Sa cabine était située au pied du carrousel, à mi-chemin des échelles trois et quatre. Elle suivit Gaby sur le plancher incurvé et gravit les échelons à sa suite.

Chaque barreau devenait plus facile à monter et, arrivées au moyeu, elles se retrouvèrent en apesanteur. Elles se propulsèrent hors de l’anneau en lente rotation pour dériver dans le couloir central en direction du module scientifique : le SCIMOD en NASAtique. Plongé dans l’obscurité pour faciliter la lecture des instruments, il était aussi coloré que l’intérieur d’un juke-box. Cirocco aimait ça. Des diodes vertes clignotaient et les baies d’écrans cathodiques crachaient leur bruit blanc au milieu de la neige des parasites. Eugène Springfield et les sœurs Polo flottaient autour du bac holographique central. Leur visage était baigné par la lueur rouge.

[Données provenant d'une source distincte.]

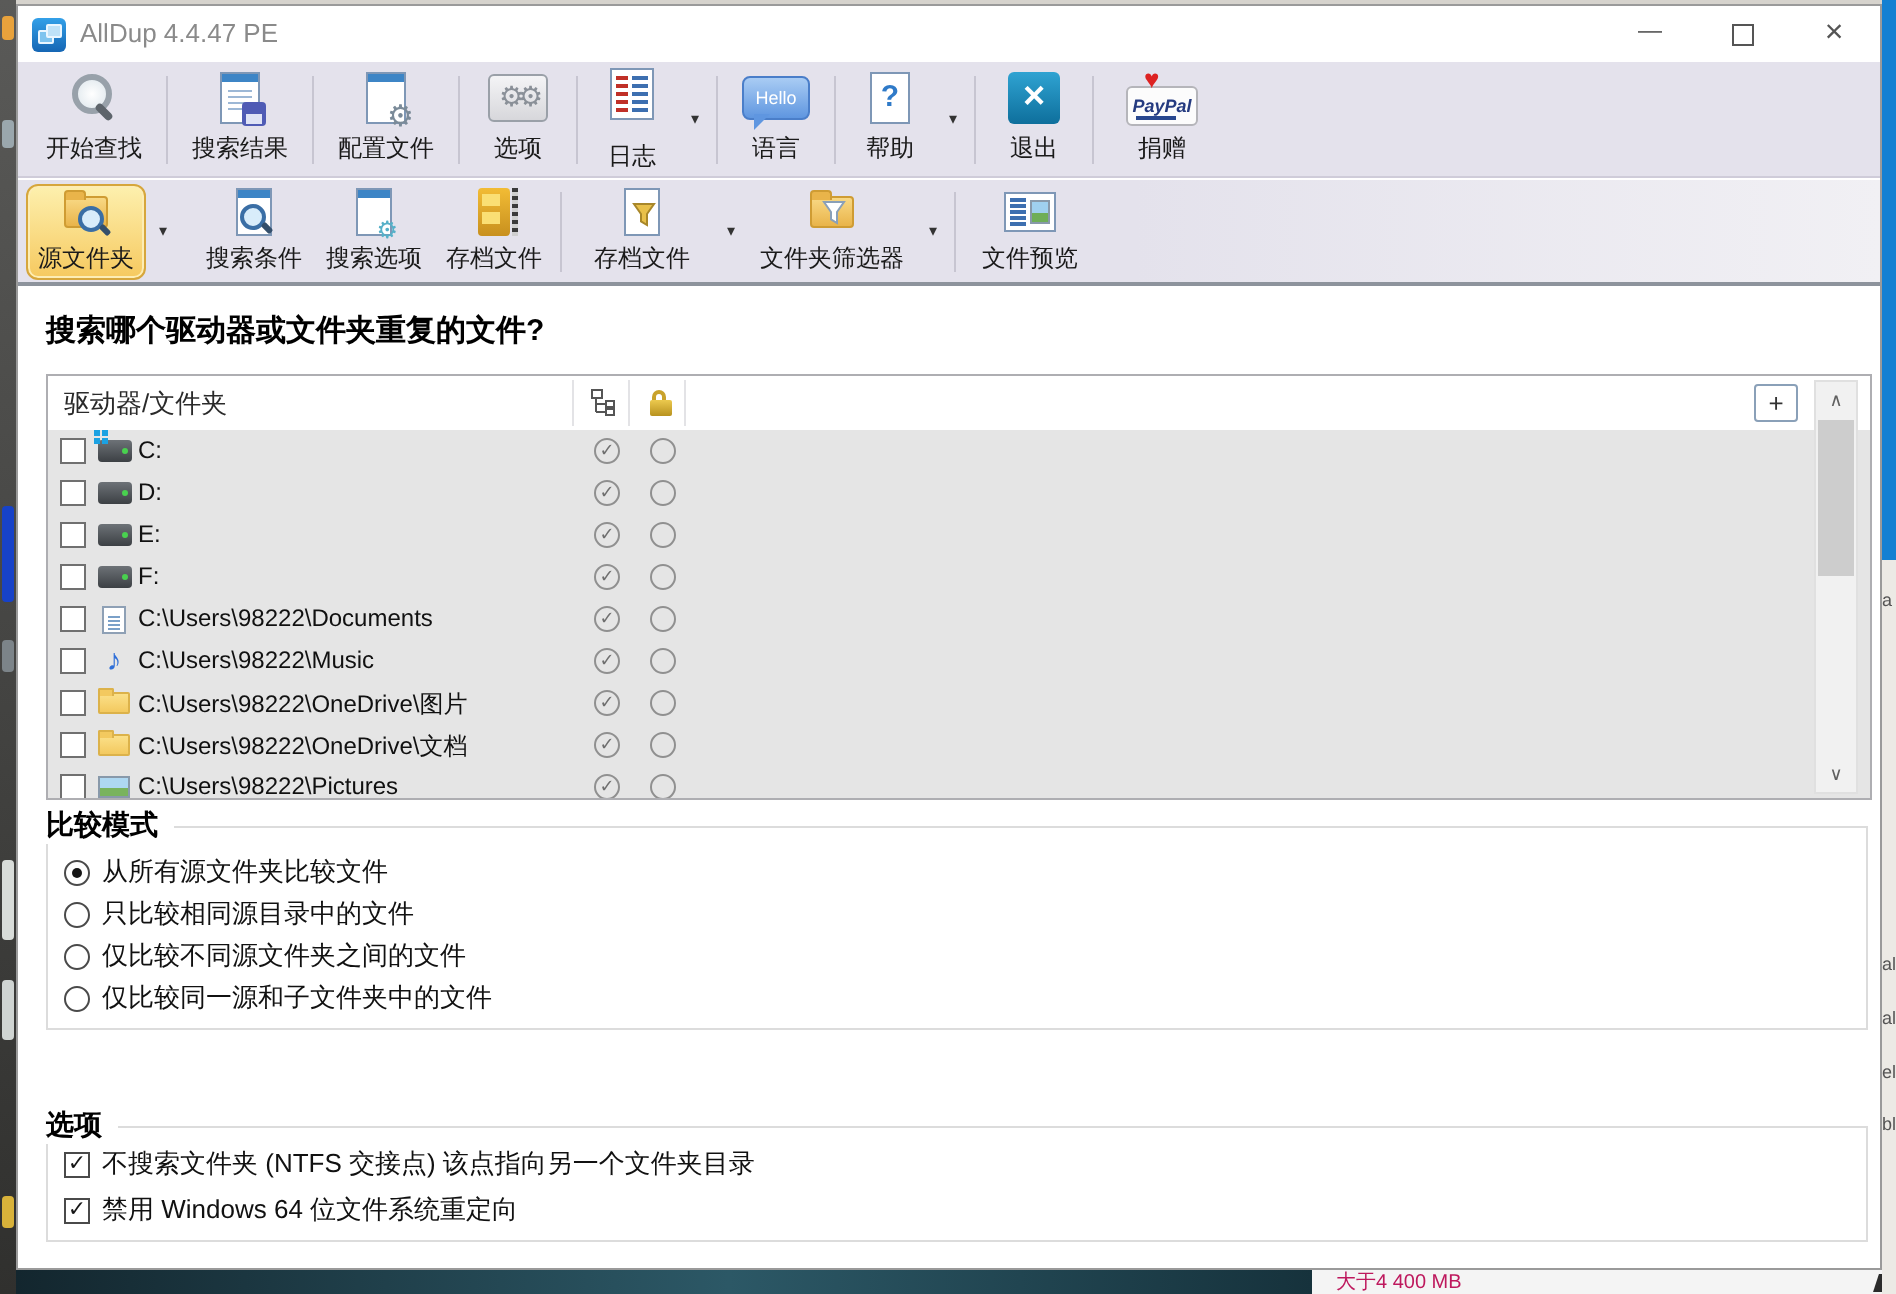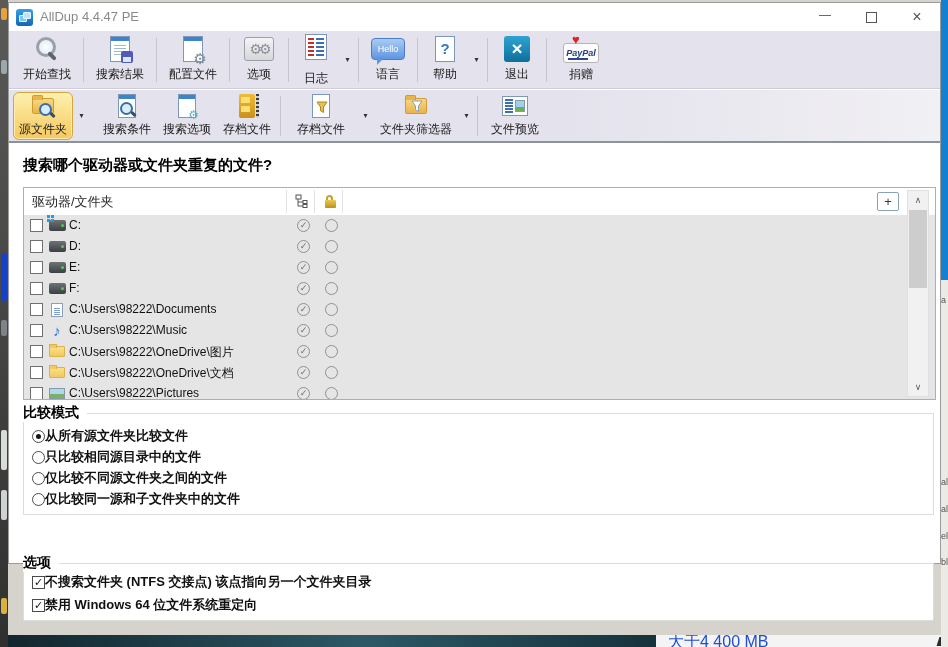--- a/index.html
+++ b/index.html
@@ -21,7 +21,7 @@
   .bottom-strip .mark{position:absolute;left:282px;top:2px;width:6px;height:9px;background:#2b2b2b;transform:skewX(-18deg);}
 
   
-  .win{position:absolute;left:8px;top:2px;width:933px;height:562px;background:#fff;
+  .win{position:absolute;left:8px;top:2px;width:933px;height:633px;background:#fff;
        border:1px solid #9a9a9a;box-sizing:border-box;}
 
   

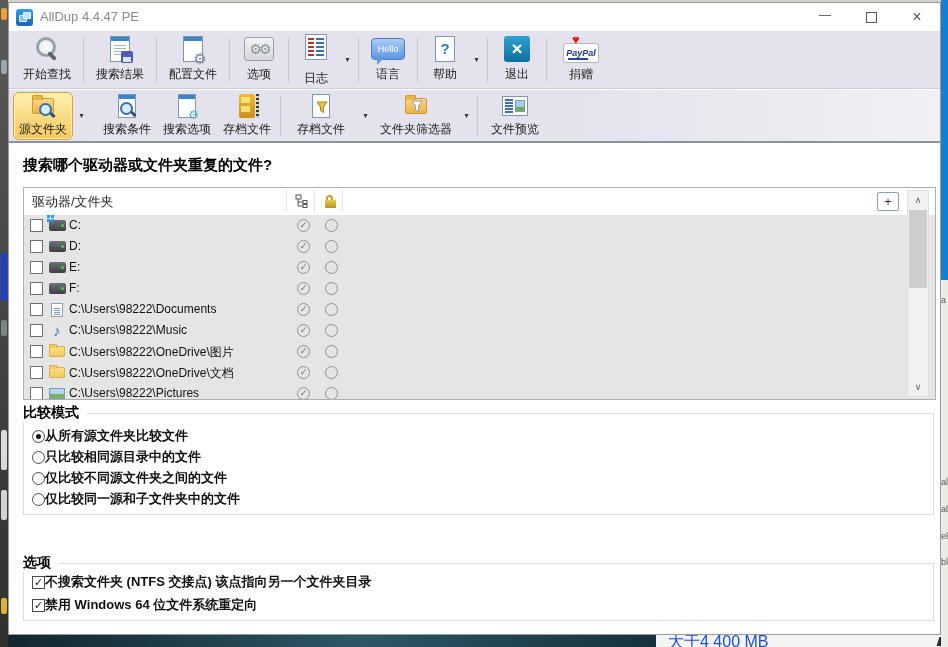--- a/index.html
+++ b/index.html
@@ -165,7 +165,7 @@
   .gb-legend{position:absolute;left:-1px;top:-10px;background:#fff;padding-right:8px;font-size:14px;font-weight:bold;color:#000;}
   .gb-compare{top:270px;height:102px;text-align:center;}
   .gb-options{top:420px;height:58px;}
-  .opt-row{position:absolute;left:8px;height:20px;display:flex;align-items:center;font-size:13px;color:#111;font-weight:bold;}
+  .opt-row{position:absolute;left:8px;height:20px;display:flex;align-items:center;gap:6px;font-size:13px;color:#111;}
   .radio{width:13px;height:13px;border:1px solid #4a4a4a;border-radius:50%;box-sizing:border-box;position:relative;background:#fff;flex:0 0 auto;}
   .radio.on::after{content:"";position:absolute;left:3px;top:3px;width:5px;height:5px;border-radius:50%;background:#161616;}
   .chkbox{width:13px;height:13px;border:1px solid #4a4a4a;box-sizing:border-box;background:#fff;

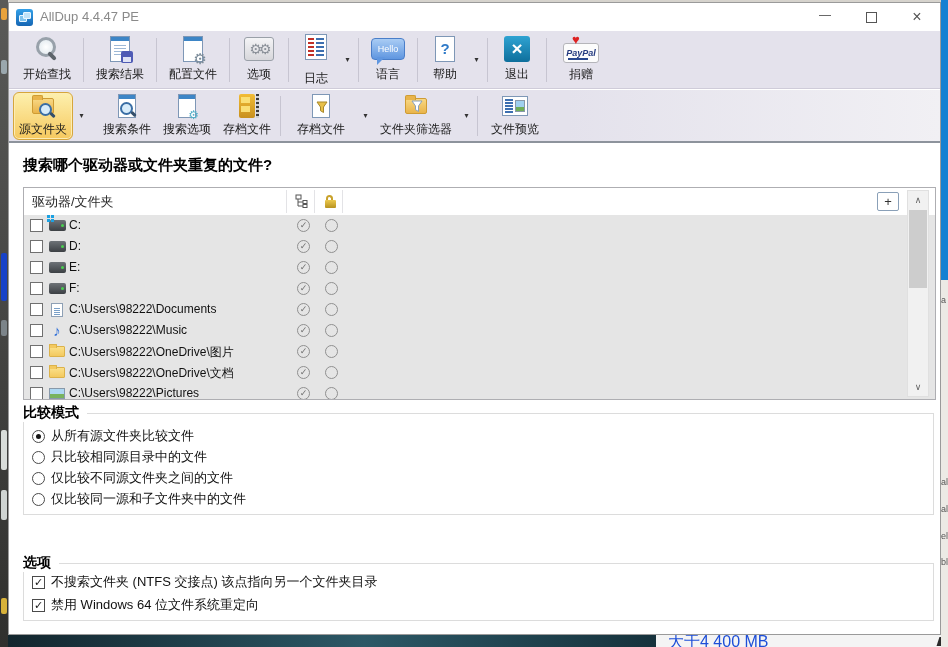--- a/index.html
+++ b/index.html
@@ -17,7 +17,7 @@
   .bottom-strip .teal{position:absolute;left:0;top:0;width:648px;height:12px;
     background:linear-gradient(90deg,#13262e,#2c5866 55%,#16323c);}
   .bottom-strip .white{position:absolute;left:648px;top:0;right:0;height:12px;background:#f4f4f4;overflow:hidden;}
-  .bottom-strip .white span{position:absolute;left:12px;top:0px;font-size:16px;color:#1d4ed8;line-height:13px;}
+  .bottom-strip .white span{position:absolute;left:12px;top:0px;font-size:10px;color:#be185d;line-height:13px;}
   .bottom-strip .mark{position:absolute;left:282px;top:2px;width:6px;height:9px;background:#2b2b2b;transform:skewX(-18deg);}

Gaby donna les clichés à l’ordinateur et programma l’intensificateur d’images en indiquant à Cirocco l’écran qu’elle devait regarder. Les images se contrastèrent, se combinèrent, puis alternèrent rapidement. Deux points minuscules se mirent à clignoter, assez proches.

« C’est ça, annonça fièrement Gaby. Déplacement propre minime, mais il n’y a que vingt-trois heures d’écart entre les deux prises de vue. »

Gene les appela.

« Les éléments de l’orbite arrivent », leur dit-il.

Gaby et Cirocco le rejoignirent. Cirocco baissa les yeux et vit son bras enserrer de manière possessive la taille de Gaby ; elle détourna vivement le regard et remarqua que les sœurs Polo, également témoins de la scène, faisaient tout autant leur possible pour l’ignorer. Ils avaient appris à se mêler chacun de leurs affaires.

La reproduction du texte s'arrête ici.